## YOUR INSTRUCTIONS
Starting with the line that contains "(600, 178) // -> (324, 239) none" and stopping after the line that contains "(430, 249) none", copy the entries below exactly. Include nothing else.

## STORED DATA
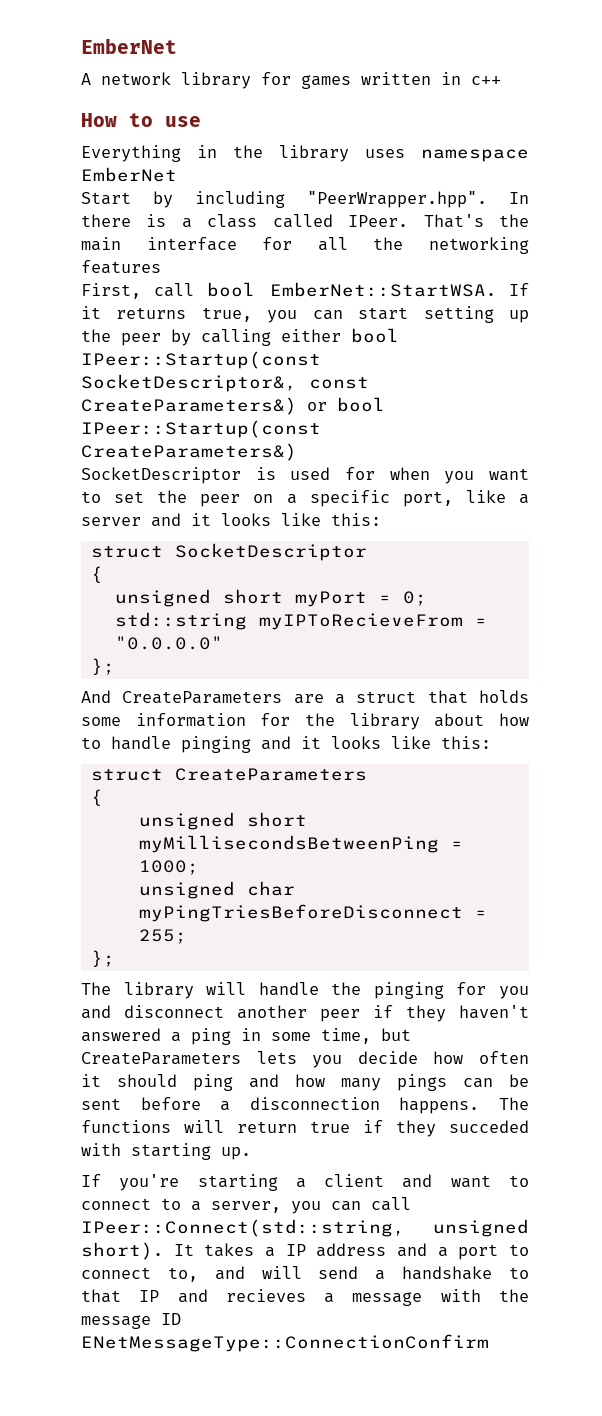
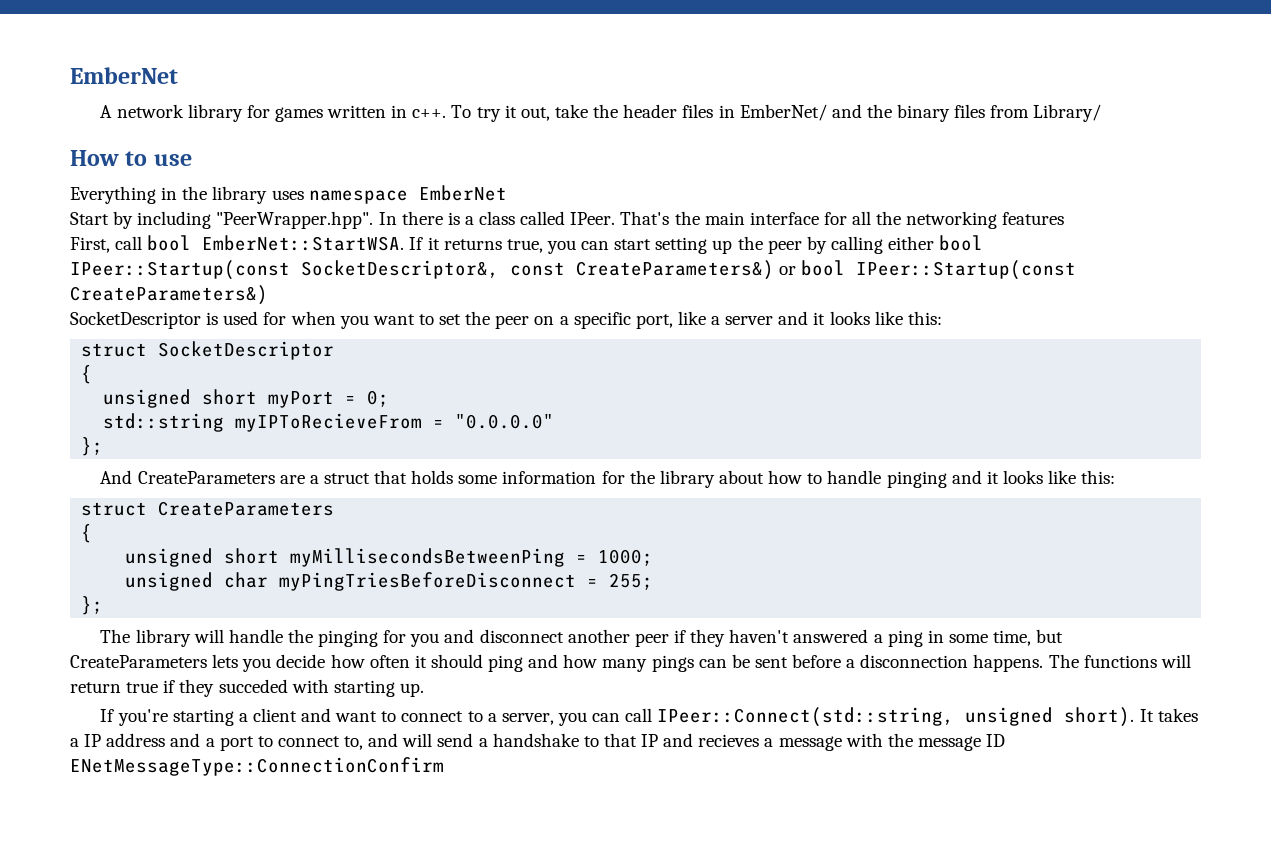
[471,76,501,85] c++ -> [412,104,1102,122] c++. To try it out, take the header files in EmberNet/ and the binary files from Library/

* * *

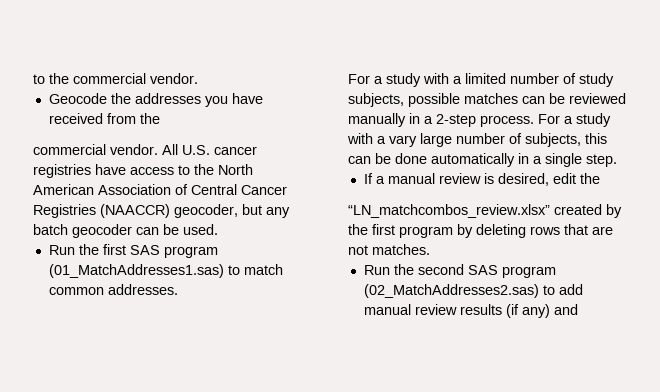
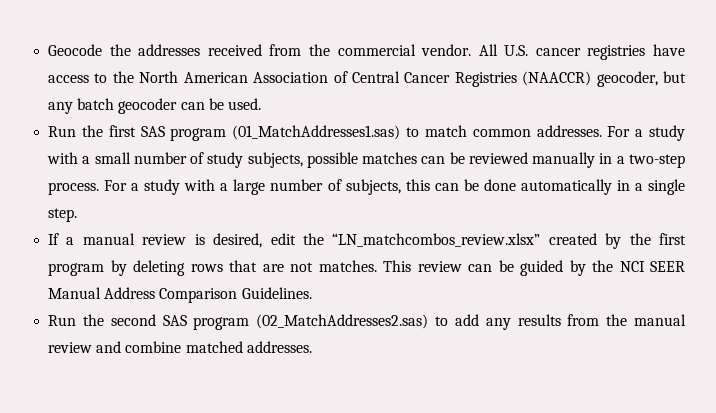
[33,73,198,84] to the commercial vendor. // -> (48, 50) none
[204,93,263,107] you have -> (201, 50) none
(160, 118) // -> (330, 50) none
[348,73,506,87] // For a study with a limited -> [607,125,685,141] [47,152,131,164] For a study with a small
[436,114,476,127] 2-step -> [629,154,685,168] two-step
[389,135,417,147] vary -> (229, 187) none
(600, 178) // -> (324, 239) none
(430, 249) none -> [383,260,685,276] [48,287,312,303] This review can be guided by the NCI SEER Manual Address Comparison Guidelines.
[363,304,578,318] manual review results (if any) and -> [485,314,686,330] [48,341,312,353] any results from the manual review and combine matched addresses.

## EXPECTED OUTPUT
(600, 178) // -> (324, 239) none
(430, 249) none -> [383,260,685,276] [48,287,312,303] This review can be guided by the NCI SEER Manual Address Comparison Guidelines.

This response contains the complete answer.